#### Task objective:
Copy each line from the records below in which the word "type" is found.

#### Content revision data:
■ ■ ■ ■

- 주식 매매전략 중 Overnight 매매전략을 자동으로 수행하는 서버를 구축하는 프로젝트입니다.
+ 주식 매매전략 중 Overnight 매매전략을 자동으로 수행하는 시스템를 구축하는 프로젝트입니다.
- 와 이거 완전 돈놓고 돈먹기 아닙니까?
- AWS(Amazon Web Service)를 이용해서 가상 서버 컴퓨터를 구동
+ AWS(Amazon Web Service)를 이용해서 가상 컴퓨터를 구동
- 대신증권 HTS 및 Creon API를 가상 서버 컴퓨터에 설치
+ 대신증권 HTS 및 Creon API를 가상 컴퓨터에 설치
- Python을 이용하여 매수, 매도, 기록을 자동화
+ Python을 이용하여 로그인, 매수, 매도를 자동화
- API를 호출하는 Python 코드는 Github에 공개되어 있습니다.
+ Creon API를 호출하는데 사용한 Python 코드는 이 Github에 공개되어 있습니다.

■ ■ ■ ■

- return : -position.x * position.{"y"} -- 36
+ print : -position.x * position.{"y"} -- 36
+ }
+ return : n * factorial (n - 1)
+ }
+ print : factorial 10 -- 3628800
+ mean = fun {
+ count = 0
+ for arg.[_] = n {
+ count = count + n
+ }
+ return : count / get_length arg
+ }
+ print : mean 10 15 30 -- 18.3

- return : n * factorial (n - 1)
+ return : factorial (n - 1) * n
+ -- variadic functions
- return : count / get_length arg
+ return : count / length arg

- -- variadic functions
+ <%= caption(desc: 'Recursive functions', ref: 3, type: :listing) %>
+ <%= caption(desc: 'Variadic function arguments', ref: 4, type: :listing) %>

■ ■ ■ ■

#### Result of the exercise:
+ <%= caption(desc: 'Recursive functions', ref: 3, type: :listing) %>
+ <%= caption(desc: 'Variadic function arguments', ref: 4, type: :listing) %>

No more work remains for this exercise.